The UN refugee agency said on Tuesday it confirmed two coronavirus cases in the Azraq camp for Syrian refugees in Jordan, which is home to more than 40,000 people who have fled their country’s civil war.
They are the first infections to be detected among Syrians living in refugee camps in Jordan. The UNHCR said the two patients were transferred to quarantine facilities after testing positive late Monday, and their neighbours have been isolated as more testing is carried out.
Keep readinglist of 4 items
“It is a reminder that everyone has been affected by this epidemic, and solutions must be addressed through international solidarity and cooperation,” UNHCR said in a statement.
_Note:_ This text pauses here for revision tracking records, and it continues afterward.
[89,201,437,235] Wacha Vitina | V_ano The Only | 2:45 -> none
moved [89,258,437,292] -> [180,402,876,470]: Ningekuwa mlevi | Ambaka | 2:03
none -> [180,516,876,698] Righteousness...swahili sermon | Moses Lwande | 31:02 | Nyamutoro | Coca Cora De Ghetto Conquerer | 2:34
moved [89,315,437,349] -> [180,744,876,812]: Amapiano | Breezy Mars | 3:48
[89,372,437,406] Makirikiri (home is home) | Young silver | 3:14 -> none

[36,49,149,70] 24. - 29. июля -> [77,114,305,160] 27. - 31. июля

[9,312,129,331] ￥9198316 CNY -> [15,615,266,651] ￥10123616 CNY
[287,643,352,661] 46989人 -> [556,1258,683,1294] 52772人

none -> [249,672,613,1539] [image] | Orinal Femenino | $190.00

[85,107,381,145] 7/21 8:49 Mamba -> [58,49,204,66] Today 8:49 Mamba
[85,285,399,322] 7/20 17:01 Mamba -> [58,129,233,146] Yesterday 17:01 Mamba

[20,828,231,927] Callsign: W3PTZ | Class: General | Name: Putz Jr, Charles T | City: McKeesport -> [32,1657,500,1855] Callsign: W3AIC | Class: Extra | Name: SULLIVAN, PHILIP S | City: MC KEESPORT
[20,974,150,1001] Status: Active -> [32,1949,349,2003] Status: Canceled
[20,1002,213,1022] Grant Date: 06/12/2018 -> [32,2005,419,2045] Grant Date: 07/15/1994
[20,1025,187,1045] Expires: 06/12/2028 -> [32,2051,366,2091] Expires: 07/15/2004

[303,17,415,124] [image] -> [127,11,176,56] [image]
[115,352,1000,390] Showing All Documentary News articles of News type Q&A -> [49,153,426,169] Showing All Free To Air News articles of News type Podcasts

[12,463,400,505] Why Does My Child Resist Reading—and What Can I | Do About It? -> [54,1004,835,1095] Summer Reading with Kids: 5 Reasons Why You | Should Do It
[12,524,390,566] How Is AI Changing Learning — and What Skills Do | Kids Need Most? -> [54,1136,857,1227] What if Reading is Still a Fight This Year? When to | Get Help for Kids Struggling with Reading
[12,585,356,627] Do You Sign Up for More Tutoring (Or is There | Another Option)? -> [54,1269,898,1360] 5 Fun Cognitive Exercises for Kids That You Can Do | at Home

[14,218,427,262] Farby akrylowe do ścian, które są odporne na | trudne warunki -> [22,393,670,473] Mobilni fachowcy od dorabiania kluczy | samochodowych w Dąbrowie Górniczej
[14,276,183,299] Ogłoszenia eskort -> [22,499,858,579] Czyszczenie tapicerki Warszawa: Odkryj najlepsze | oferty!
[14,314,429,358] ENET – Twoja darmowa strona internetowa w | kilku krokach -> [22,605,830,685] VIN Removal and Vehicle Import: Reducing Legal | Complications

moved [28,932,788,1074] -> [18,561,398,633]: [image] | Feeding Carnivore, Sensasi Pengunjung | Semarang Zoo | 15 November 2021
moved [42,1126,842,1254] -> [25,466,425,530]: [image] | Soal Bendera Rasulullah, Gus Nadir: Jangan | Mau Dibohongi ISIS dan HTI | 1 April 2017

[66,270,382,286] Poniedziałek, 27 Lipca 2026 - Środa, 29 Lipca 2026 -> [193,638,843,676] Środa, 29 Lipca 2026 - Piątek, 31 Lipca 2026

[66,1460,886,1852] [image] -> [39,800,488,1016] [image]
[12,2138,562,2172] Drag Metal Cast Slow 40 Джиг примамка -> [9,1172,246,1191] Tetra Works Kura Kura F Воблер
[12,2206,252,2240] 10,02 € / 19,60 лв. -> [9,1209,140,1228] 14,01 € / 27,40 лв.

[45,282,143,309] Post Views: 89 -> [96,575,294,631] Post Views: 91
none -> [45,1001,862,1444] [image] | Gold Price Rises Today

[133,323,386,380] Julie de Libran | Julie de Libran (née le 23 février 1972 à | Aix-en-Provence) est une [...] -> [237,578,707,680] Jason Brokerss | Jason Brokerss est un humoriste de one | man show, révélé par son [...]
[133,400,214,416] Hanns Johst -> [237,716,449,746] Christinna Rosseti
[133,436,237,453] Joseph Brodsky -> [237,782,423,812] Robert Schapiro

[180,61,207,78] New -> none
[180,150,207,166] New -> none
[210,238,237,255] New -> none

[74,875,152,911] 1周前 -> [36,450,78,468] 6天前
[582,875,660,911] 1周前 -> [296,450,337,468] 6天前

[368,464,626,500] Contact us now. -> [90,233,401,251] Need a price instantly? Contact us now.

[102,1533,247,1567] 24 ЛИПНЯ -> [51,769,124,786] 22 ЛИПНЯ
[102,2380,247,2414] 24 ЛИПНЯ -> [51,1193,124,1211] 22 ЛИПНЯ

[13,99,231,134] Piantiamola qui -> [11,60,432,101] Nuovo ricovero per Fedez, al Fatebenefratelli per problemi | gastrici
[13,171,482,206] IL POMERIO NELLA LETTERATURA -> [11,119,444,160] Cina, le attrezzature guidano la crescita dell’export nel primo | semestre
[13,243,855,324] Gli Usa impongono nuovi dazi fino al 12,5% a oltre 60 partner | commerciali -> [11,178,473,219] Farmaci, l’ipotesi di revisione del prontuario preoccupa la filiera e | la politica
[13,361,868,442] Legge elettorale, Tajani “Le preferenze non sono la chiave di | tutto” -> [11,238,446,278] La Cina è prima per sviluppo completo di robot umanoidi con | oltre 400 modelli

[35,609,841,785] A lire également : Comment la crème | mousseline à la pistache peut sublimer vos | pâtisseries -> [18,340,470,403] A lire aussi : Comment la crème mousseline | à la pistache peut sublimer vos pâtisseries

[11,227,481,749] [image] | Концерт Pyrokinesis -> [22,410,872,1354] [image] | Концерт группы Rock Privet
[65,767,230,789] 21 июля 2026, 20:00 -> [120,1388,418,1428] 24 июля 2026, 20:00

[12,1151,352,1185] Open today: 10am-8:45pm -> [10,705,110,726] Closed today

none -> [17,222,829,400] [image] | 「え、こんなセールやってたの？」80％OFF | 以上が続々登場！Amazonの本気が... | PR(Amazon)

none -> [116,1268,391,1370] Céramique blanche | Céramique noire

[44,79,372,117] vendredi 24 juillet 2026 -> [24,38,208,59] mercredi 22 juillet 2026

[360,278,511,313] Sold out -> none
UNHCR spokesman Mohammad Hawari said the two patients were transferred to an isolation centre on the Dead Sea. Those who were living with them, as well as their neighbours, were moved to an “isolation zone” inside the camp, and everyone who had contact with them is being tested.
Hawari added the camp hospital has 14 beds designated for patients with COVID-19, the disease caused by the virus. But he said officials are concerned the virus could easily spread among the crowded population.
Testing has already been carried out for all individuals they were in contact with and isolation procedures implemented. We await the results and continue to closely monitor the situation. (3/3)
— UNHCRJordan (@UNHCRJordan) September 8, 2020
Azraq is home to about 40,000 Syrian refugees, while the larger Zaatari camp in Jordan houses around 80,000. Jordan hosts a total of more than 650,000 Syrian refugees, most of whom live outside of camps. At least four Syrian refugees living outside the camps in Jordan have tested positive, with three of them recovering.
To date, the kingdom has reported 2,478 coronavirus cases and 17 related deaths.
More than 5.5 million Syrians have fled the country since the war broke out in 2011, with most settling in neighbouring countries where they often live in close quarters and struggle to make ends meet. Coronavirus lockdowns have taken a heavy toll on the region’s economies, making it even harder for refugees to find work.
Experts and aid agencies have warned of potentially catastrophic outbreaks in the world’s refugee camps, where sanitation is often poor and social distancing is nearly impossible.
More than 70 million people worldwide have fled their homes because of war and unrest, and up to 10 million live in refugee camps and informal settlements.